The Study of Law
Law shapes politics, economics, history and society in many ways and acts as a mediator of relations between people. It encompasses a vast array of topics and is characterized by its normative nature. That is, unlike empirical sciences such as physics (as in the law of gravity) or social science such as sociology and history, laws are statements about what people ought to do or not do.
The study of law covers a diverse range of subjects that can be grouped into three broad categories: civil, criminal and administrative. Civil law includes contracts, torts, property and family law, which are areas that regulate the interactions of people in everyday life. Criminal law covers the actions that can be punished by a court, such as murder or tax evasion. Administrative law includes fields such as taxation, labour and environmental regulations.
There are also specialty fields such as international law, competition and consumer law that deal with specific areas of society. Competition law, for instance, deals with antitrust policies governing businesses who attempt to control the market by manipulating prices. Consumer law covers everything from a ban on price discrimination in retail stores to regulations on airline baggage insurance.
The rules of a legal system vary greatly across the world, but can generally be divided into civil law and common law jurisdictions. In civil law systems, legislators write statutes that are explicitly recognized as law on an equal footing with case law based on constitutional provisions. In contrast, in common law jurisdictions, judge-made precedent is accepted as binding law.

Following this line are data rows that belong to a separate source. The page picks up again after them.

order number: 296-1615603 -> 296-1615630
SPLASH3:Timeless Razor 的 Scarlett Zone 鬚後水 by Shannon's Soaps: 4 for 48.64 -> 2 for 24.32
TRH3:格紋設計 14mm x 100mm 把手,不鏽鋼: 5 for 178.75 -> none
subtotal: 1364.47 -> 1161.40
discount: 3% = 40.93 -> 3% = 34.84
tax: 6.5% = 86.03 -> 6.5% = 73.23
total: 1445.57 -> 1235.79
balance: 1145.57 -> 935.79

Other important considerations are the types of disputes that a law covers. Criminal law focuses on the rights and obligations of people as they interact with one another, while civil rights laws govern how a person can be treated fairly by others, such as in housing, employment or medical jurisprudence.

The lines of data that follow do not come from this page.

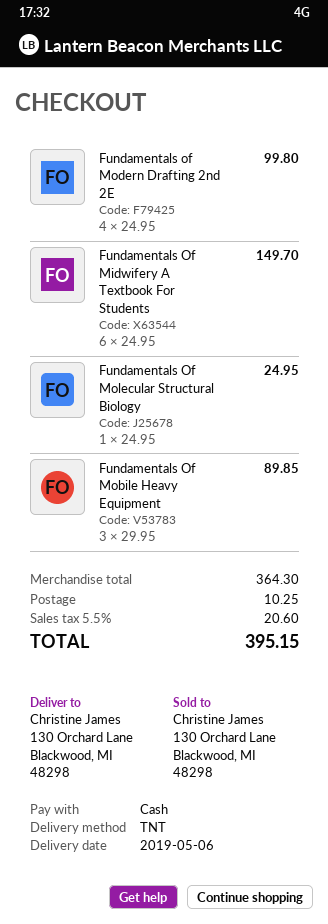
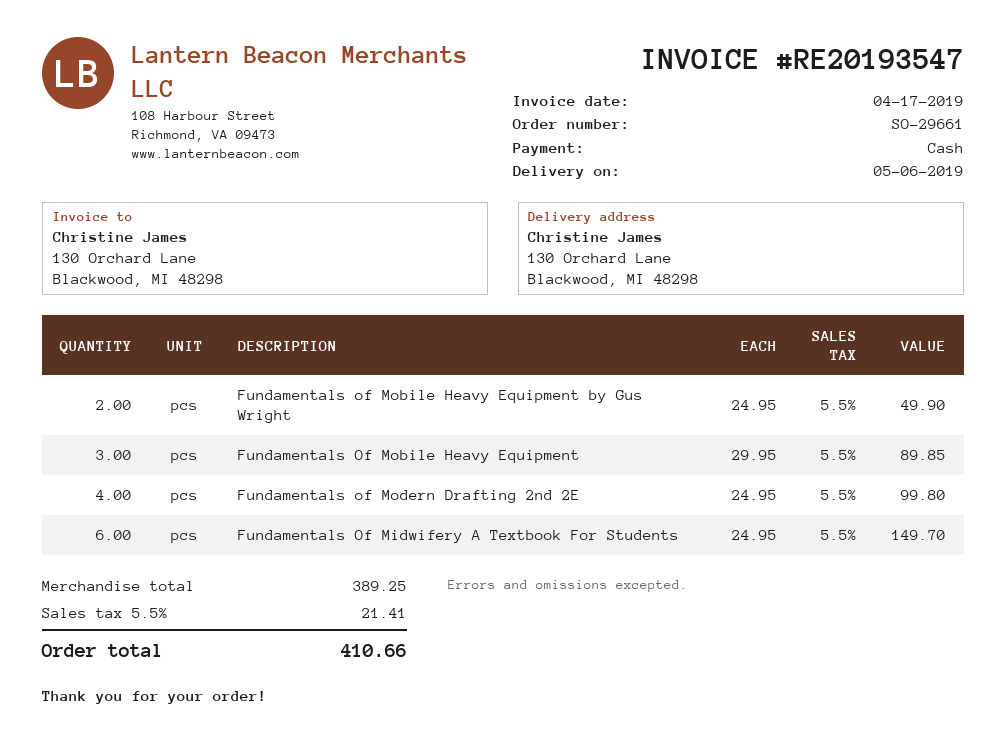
Fundamentals Of Molecular Structural Biology: 1 x 24.95 = 24.95 -> none
Fundamentals of Mobile Heavy Equipment by Gus Wright: none -> 2 x 24.95 = 49.90
subtotal: 364.30 -> 389.25
shipping: 10.25 -> none
tax: 5.5% = 20.60 -> 5.5% = 21.41
total: 395.15 -> 410.66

There are also field of legal studies that focus on the legal process and the administration of justice, such as law and ethics, evidence law (which determines which materials can be admitted in a trial) and law of procedure and conflict of laws. The practice of law is a complex endeavor that requires the ability to analyze facts, think critically and solve problems creatively. In addition to a deep knowledge of the legal system, lawyers must have excellent communication skills. Those who wish to succeed as lawyers must be well educated and must complete rigorous academic pursuits, such as earning a degree from a law school or passing the bar exam. In the United States, a bachelor’s degree is required for most jobs in the legal profession. In addition to coursework, students often earn judicial clerkships in the federal or state courts after graduating to gain valuable experience and build a strong resume. In a judicial clerkship, a student works closely with a judge on cases that are being heard in a particular courtroom. This type of work is invaluable to a future career as an attorney and is often viewed as the first step toward a private law firm or public service job.